Cars do not belong in cities. A standard American sedan can comfortably hold 4+ adults w/ luggage, can travel in excess of 100 miles per hour, and can travel 300+ miles at a time without stopping to refuel. These are all great things if you are traveling long distances between cities. If you are going by yourself to pickup your dry cleaning, then cars are insanely over-engineered for the task. It’s like hammering in a nail with a diesel-powered pile driver. To achieve all these feats (high capacity, high speed, and long range driving), cars must be large and powered by fossil fuels. So when you get a few hundred (or thousand) cars squeezed onto narrow city streets, you are left with snarled traffic and stifling smog.
Even if you ignore the pollution, cars simply take up too much space. Next time you are stuck in traffic behind what seems like a million cars, try to imagine if all those cars where replaced by pedestrians or bike riders. Suddenly, the congestion is gone.
But why am I complaining about traffic? Traffic only affects those stuck in it, right? Once all cars go electric, essentially eliminating inter-city air pollution, then there will be no more problems for pedestrians, right? Wrong!! Probably the biggest problem with cars in cities is that they require huge amounts of land for storage (a.k.a. parking). Here is a photo of Midtown Atlanta between 5th street and 12th street. This is one of the densest and most pedestrian-friendly ares in the entire state of Georgia. The red blocks indicate parcels of land that are 100% dedicated to car storage.
Dedicating all this land to car storage basically reduces the density by about half, doubles the average distance between locations, and reduces walkability. Throw in the 16-lane interstate and the 45+ mph traffic on most of these streets, it becomes exceedingly hard to believe that this is one of the most walkable areas in the entire state. Such is life for pedestrians in a car-dominated city.
It wasn’t always this way. Atlanta, like all cities, used to be walkable and people actually lived IN the city instead of commuting 50 miles every day. But as more people moved away from the city, the more Atlanta had to become like a suburb, being retrofitted to handle all the automobile infrastructure required by a million 40 hour-a-week temporary citizens. The result of this retrofit is a wasteland of asphalt and isolated neighborhoods, a slow decimation that has rolled along since the innovation of the automobile.

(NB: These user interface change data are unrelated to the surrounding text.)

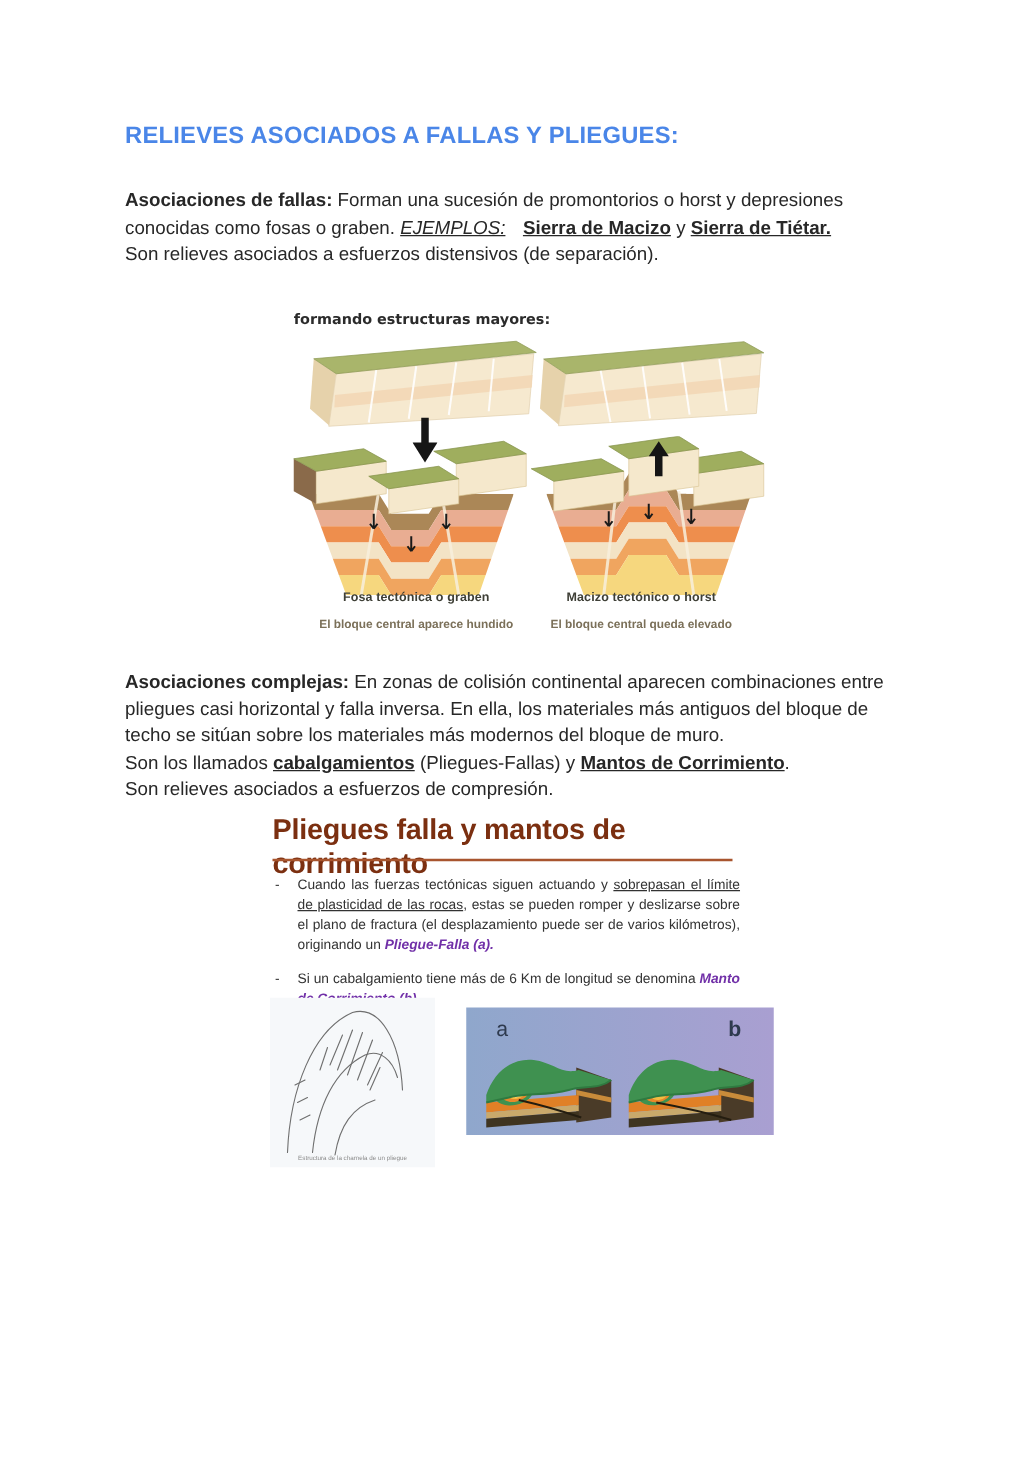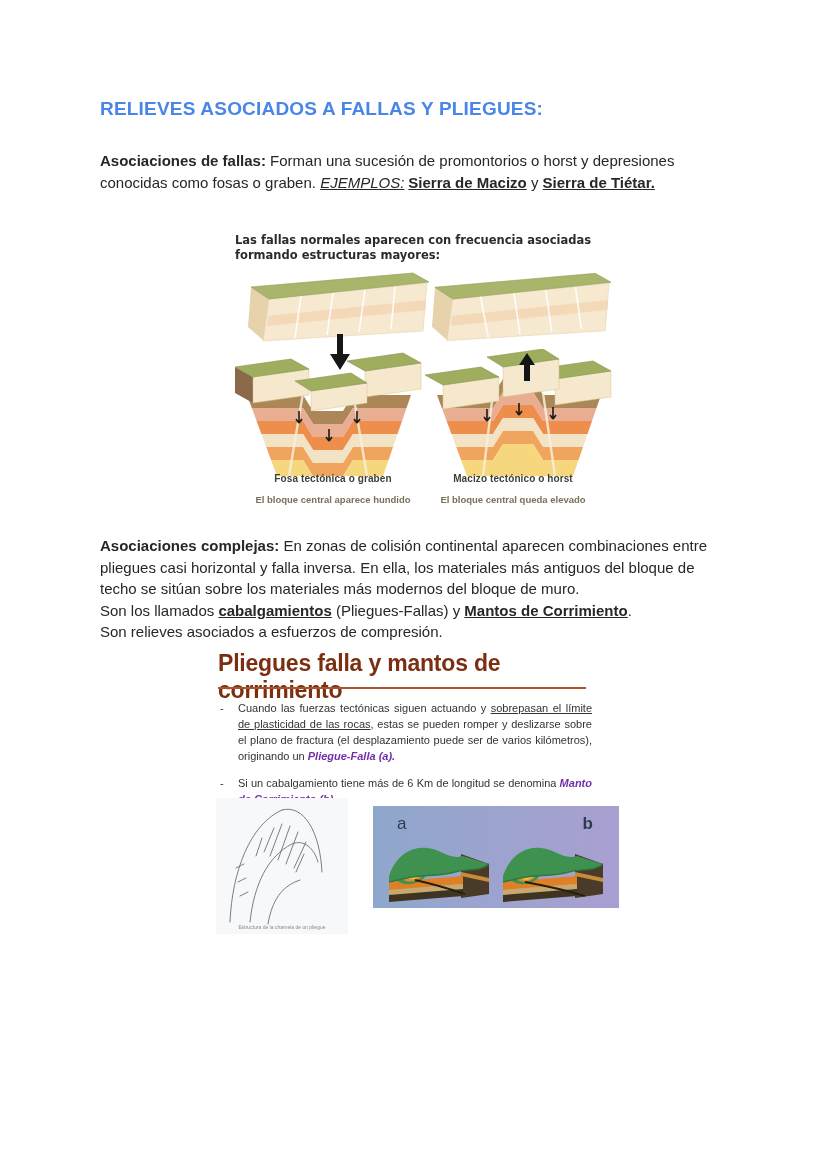"EJEMPLOS:" .iu { margin-right: 4px -> 14px }
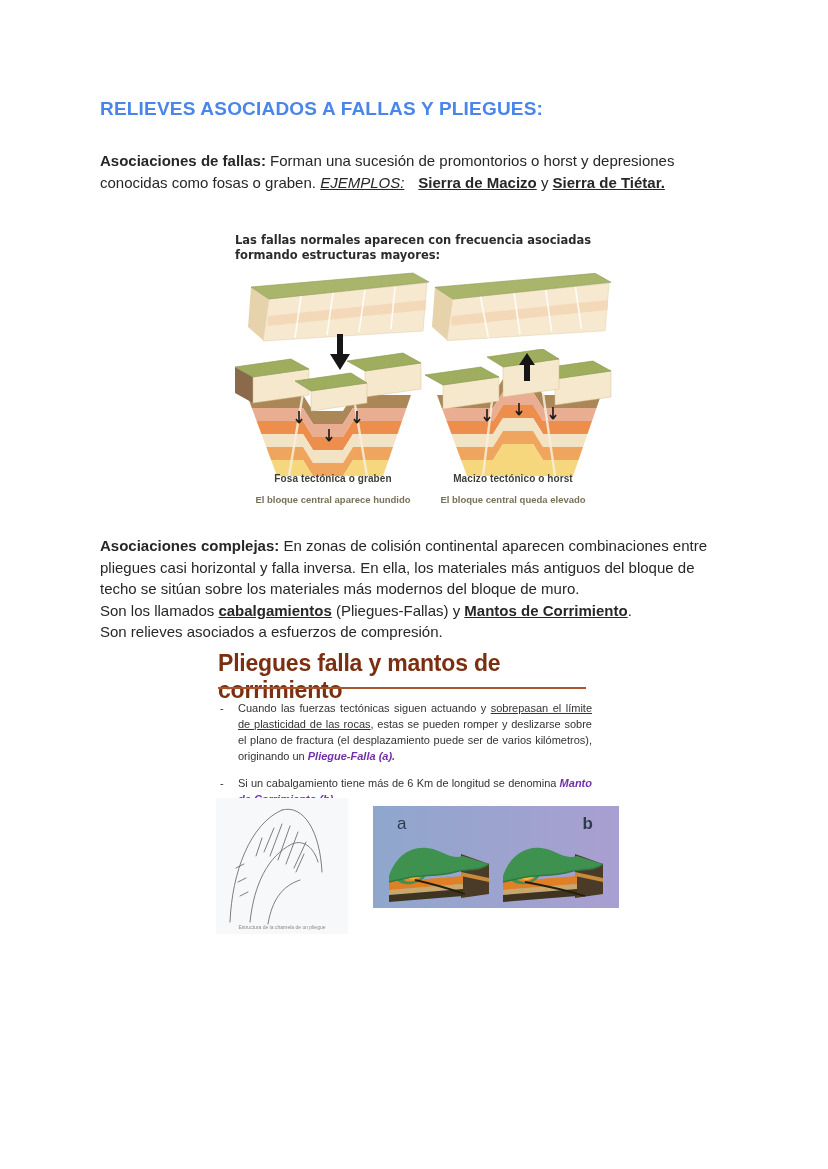"Son relieves asociados a esfuerzos distensivos" span { html: none -> <span>Son relieves asociados a esfuerzos distensivos (de separación).</span> }
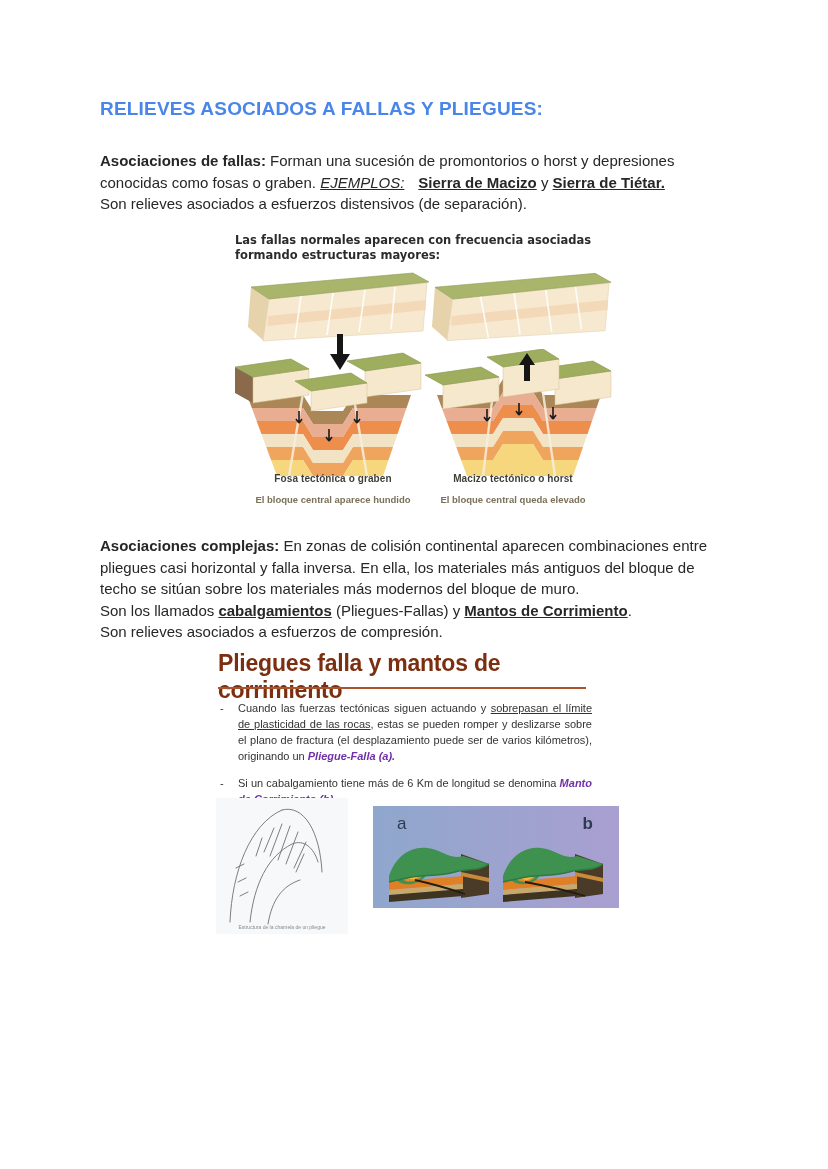"Las fallas normales aparecen con" span { html: <span>Las fallas normales aparecen con frecuencia asociadas</span> -> none }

Contrary to how it may sound, I do not want to rid the earth of cars. I just want to use them smarter. Do you really need a 2-ton vehicle to pickup your dry-cleaning? Probably not. Although I do see the appeal in loading a family of 6 into an SUV and traveling to Florida for vacation. That is a totally reasonable use of an automobile. What I really want is clean, walkable, safe, affordable, and family-friendly cities and towns. In a strange way, I kind of want to live in Mayberry.